In 2015 the grave and body of Miguel de Cervantes, the author of Don Quixote, was buried deep beneath a 17th century convent in Madrid, Spain. In addition to a coffin fragment bearing the initials ‘MC,’ forensic anthropology helped to identify the remains of Cervantes. Said remains were distinguishable for a flayed rib and a crippled left arm, injuries Cervantes was noted to have taken in the Battle of Lepanto.
For the 400th year anniversary celebrating the life, works, and death of Miguel de Cervantes, BBC writer Fiona Macdonald makes the argument of how Cervantes’ experiences as a prisoner shaped him into the writer whom the world remembers. She bases her argument on the testimonies and experiences of other writers who experienced similar traumas in captivity.

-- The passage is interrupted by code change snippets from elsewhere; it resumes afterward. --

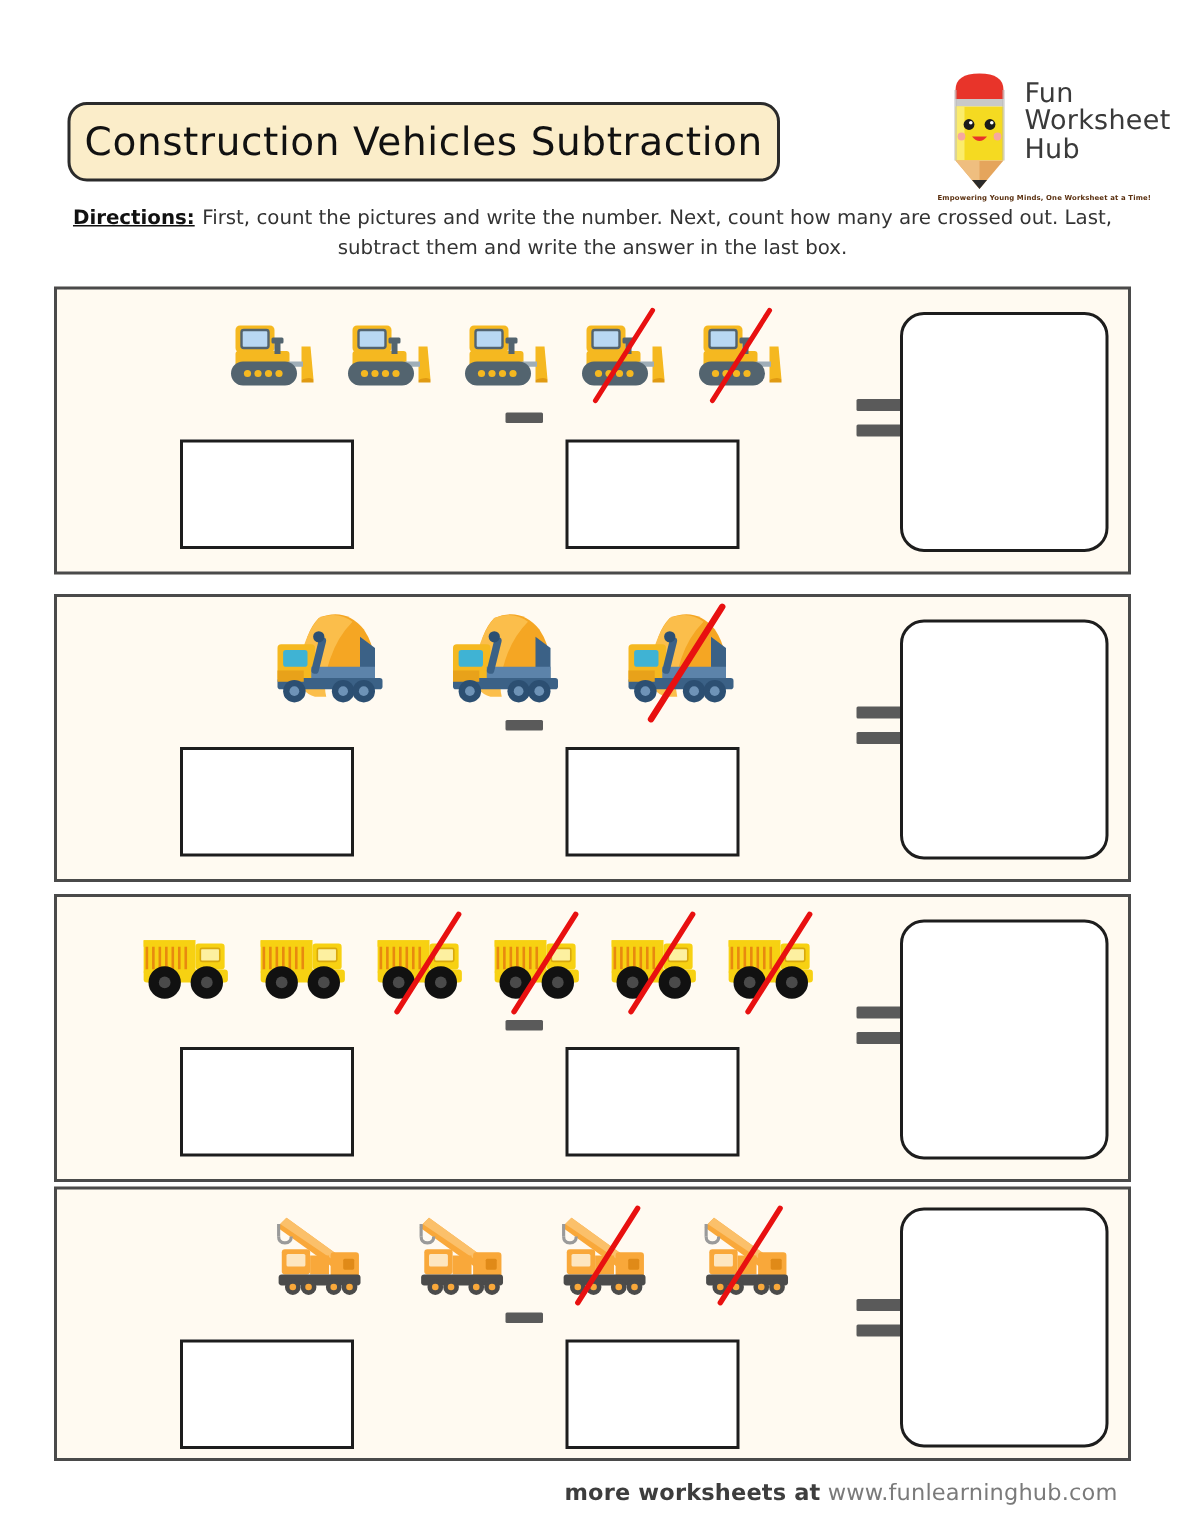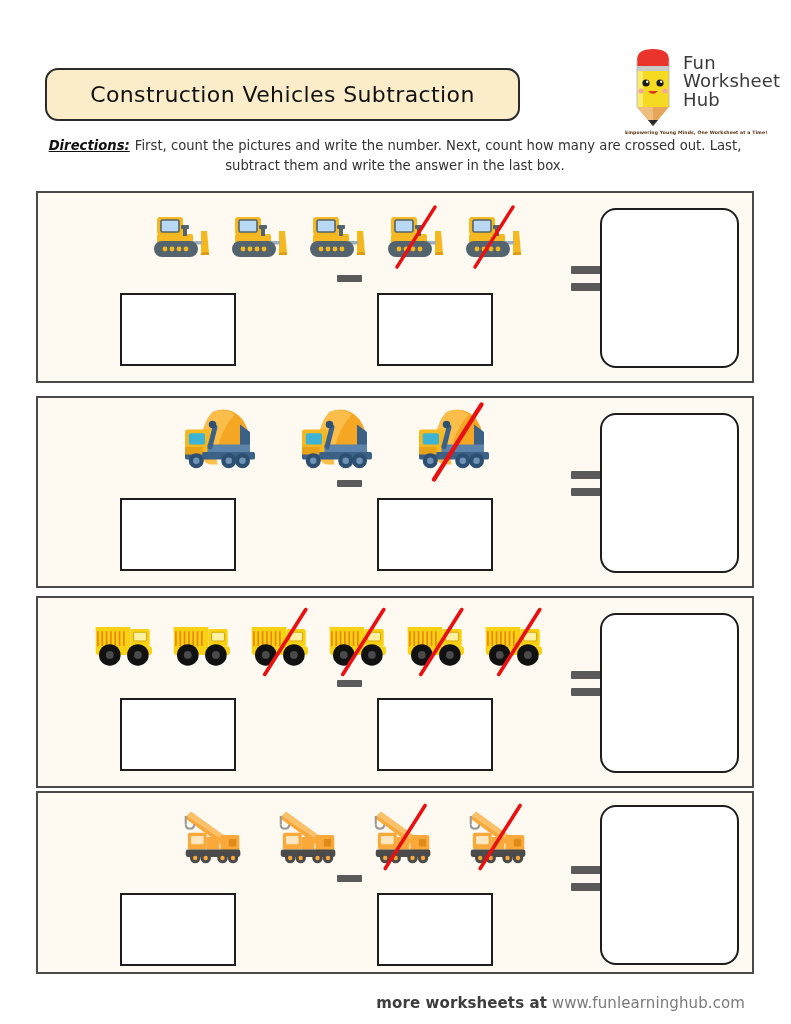--- a/index.html
+++ b/index.html
@@ -41,21 +41,21 @@
     position: absolute;
     left: 45px; top: 68px;
     width: 475px; height: 53px;
     background: #FBEDC9;
     border: 2.2px solid #2b2b2b;
     border-radius: 13px;
     display: flex; align-items: center; justify-content: center;
   }
   .title-text {
     font-family: "DejaVu Sans", sans-serif;
-    font-size: 22px;
+    font-size: 26px;
     color: #111;
     letter-spacing: .4px;
     white-space: nowrap;
   }
 
   
   .logo {
     position: absolute;
     left: 625px; top: 32px;
     width: 142px; height: 96px; margin-top: 14px;
@@ -88,21 +88,20 @@
     left: 45px; top: 136px;
     width: 700px;
     text-align: center;
     font-family: "DejaVu Sans", sans-serif;
     font-size: 13.2px;
     color: #333;
     line-height: 1.55;
   }
   .directions .dir-label {
     font-weight: bold;
-    font-style: italic;
     text-decoration: underline;
     color: #111;
     margin-right: 5px;
   }
 
   
   .row {
     position: absolute;
     left: 36px;
     width: 718px;
@@ -167,21 +166,20 @@
 
   
   .footer {
     position: absolute;
     left: 0; top: 986px;
     width: 791px;
     text-align: right;
     padding-right: 46px;
     font-family: "DejaVu Sans", sans-serif;
     font-size: 15px;
-    margin-top: 8px;
   }
   .footer .f-bold { font-weight: bold; color: #3d3d3d; letter-spacing: .1px; }
   .footer .f-url { color: #7a7a7a; letter-spacing: .1px; }
 </style>
 </head>
 <body>
 
 <div class="page">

Perhaps unknown to many, Miguel de Cervantes spent five years as a slave in Algiers, having been captured by Barbary pirates following military campaigns against the Turks in 1575. Cervantes would not know freedom until five years had passed, his ransom raised and paid by Trinitarian friars. These friars were attached to the same convent underneath which Cervantes was buried. It is after this escape from captivity and slavery that Cervantes would go on to become the writer he is known today.
Cervantes scholar Maria Antonia Garces argues that Cervantes experience as a captive marked him in ways he expressed in his writings. The works that especially reflect his traumatic experience include Life in Algiers, La Galatea, and the posthumous novel The Trials of Persiles and Sigismunda. Other writers, including Garces, seem to corroborate this idea due to their own experiences as captives, followed by a need to share their ordeals through writing as Cervantes might have done. And incarceration need not refer to physical incarceration.

Cervantes’ most famous character, Don Quixote, is a prisoner of his mind. The character is trapped in his delusions, his own mind and imagination his captors.